La carretera se estrecha, se
pega a los taludes rocosos. Apenas caben dos coches. En varios puentes y cruces
se deben respetar las preferencias de la señalización vertical porque solo pasa
un vehículo.
La lluvia se intensifica, choca
contra el parabrisas con estrépito, me amedrenta, impide que disfrute el
paisaje. Hay demasiados puntos negros y sin visibilidad. Extremo el cuidado. La
carretera serpentea hacia uno de los puertos. Al alcanzar Sot de Chera me asomo
brevemente.
Continúo por el desfiladero de
matices oscuros por la lluvia. Caen rayos que me hacen plantearme si es
prudente continuar, si debo parar hasta que escampe. No parece que vaya a
serenarse el cielo a corto plazo. Avanzo. No puedo apreciar nada con detalle.
Chera no está lejos. Se pierde
la señal de la radio y me acompaña el tamborileo de la lluvia. El paisaje es
rocoso e impactante, se intuye tras la cortina de agua. Desde otro lugar
elevado, antes de coronar un nuevo puerto, oteo en lo profundo del valle
encajado el embalse de Buseo. Un cartel anuncia la Plana de Utiel y Requena. Se
apiada la lluvia de mi persona y cae con menos rabia, con menos virulencia,
permitiendo una visión del campo ondulante surcado por los cultivos. Queda
aguantar unos kilómetros.
Al alcanzar el hotel me siento
tenso y cansado. Me tumbo hasta que la luz declina definitivamente.

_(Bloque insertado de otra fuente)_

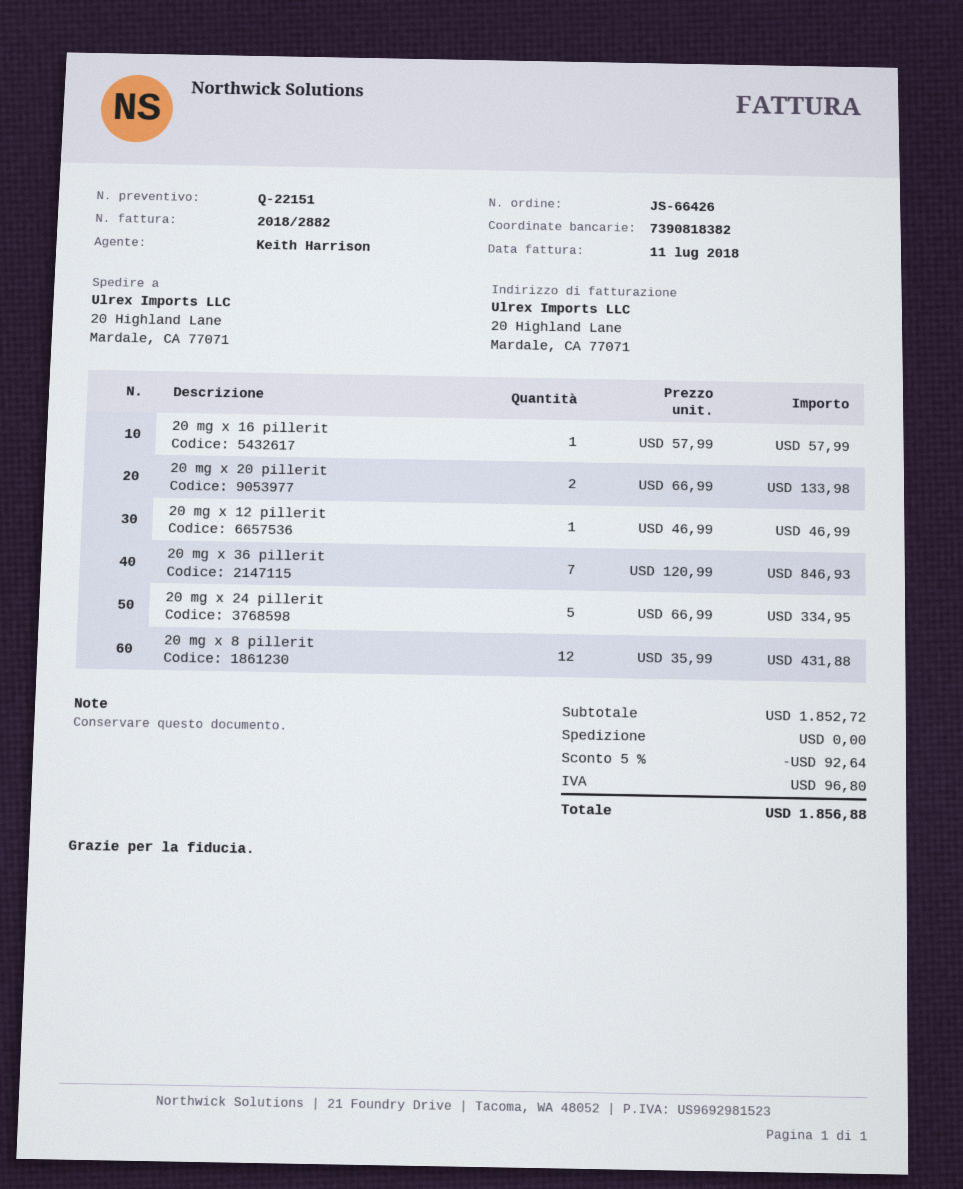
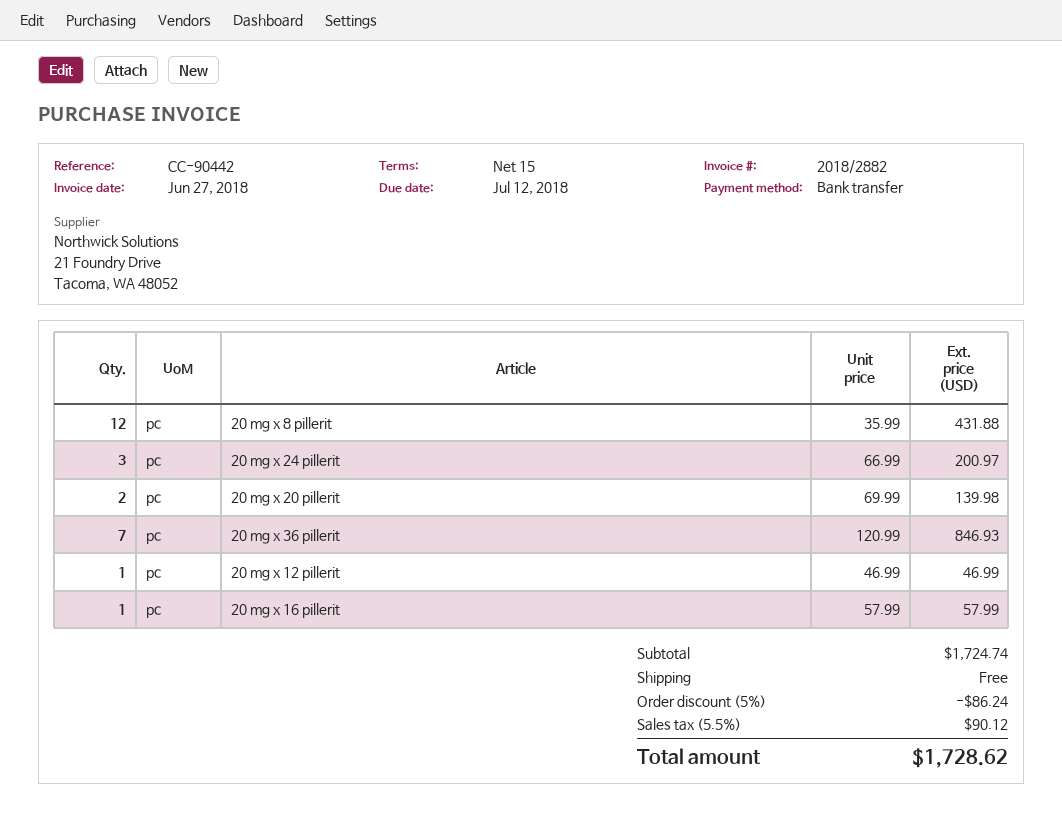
invoice date: 2018-07-11 -> 2018-06-27
20 mg x 20 pillerit: 2 x 66.99 = 133.98 -> 2 x 69.99 = 139.98
20 mg x 24 pillerit: 5 x 66.99 = 334.95 -> 3 x 66.99 = 200.97
subtotal: 1852.72 -> 1724.74
discount: 5% = 92.64 -> 5% = 86.24
tax: 96.80 -> 90.12
total: 1856.88 -> 1728.62

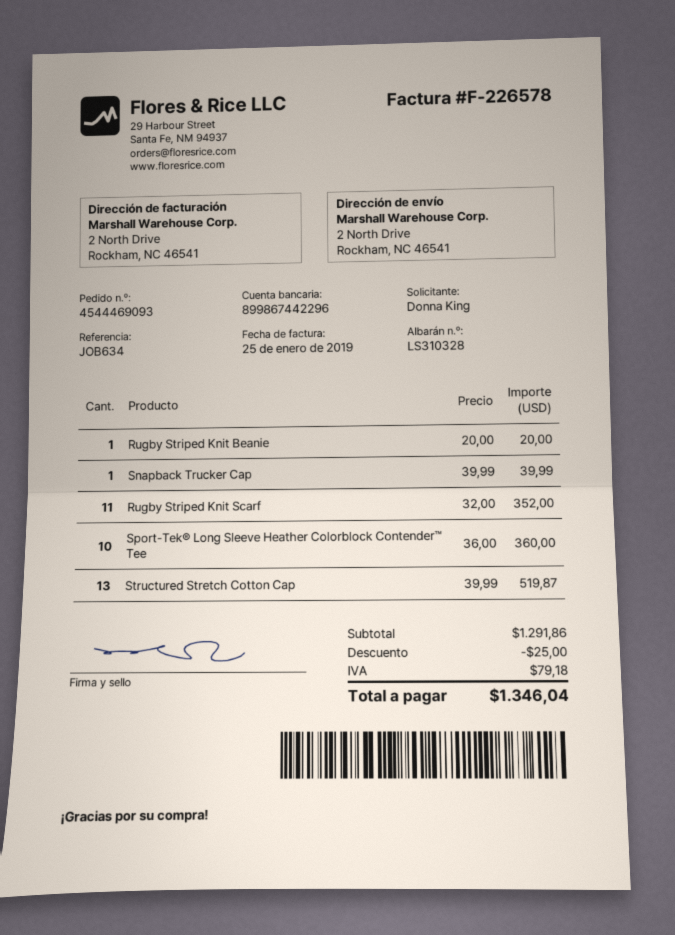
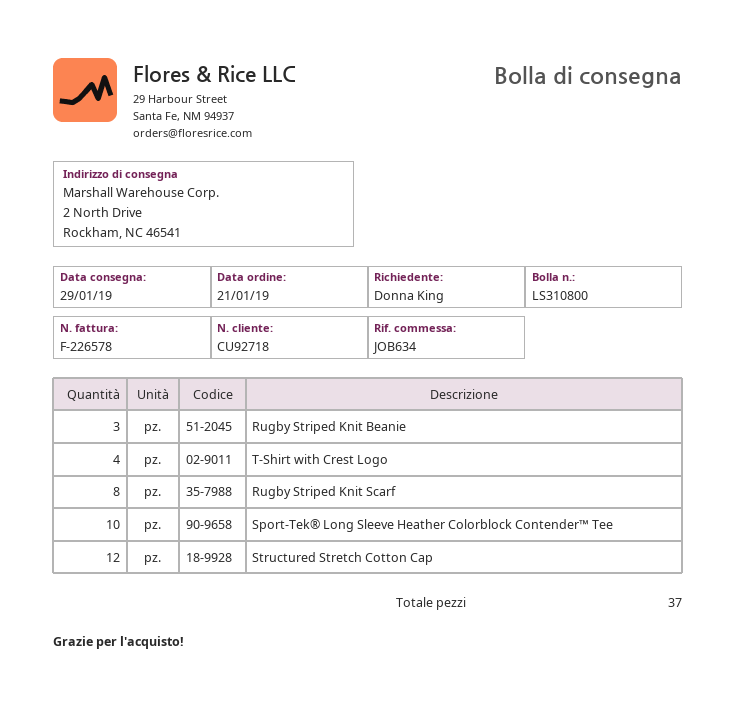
delivery note number: LS310328 -> LS310800
Rugby Striped Knit Beanie: 1 -> 3
Snapback Trucker Cap: 1 -> none
Rugby Striped Knit Scarf: 11 -> 8
Structured Stretch Cotton Cap: 13 -> 12
T-Shirt with Crest Logo: none -> 4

Sin demasiada convicción salgo a
cenar. Es noche de día laborable. Las calles están vacías, aparco sin problemas
frente al Mesón del Vino, otro clásico de Requena. En el interior, dos parejas
de turistas mayores y algunos comerciales. No quiero cenar mucho, pero pasan
unos solomillos de ternera que quitan el hipo y me dejo seducir. Para hacer
boca, una anchoa. De postre, tarta de manzana. El vino raspa un poco.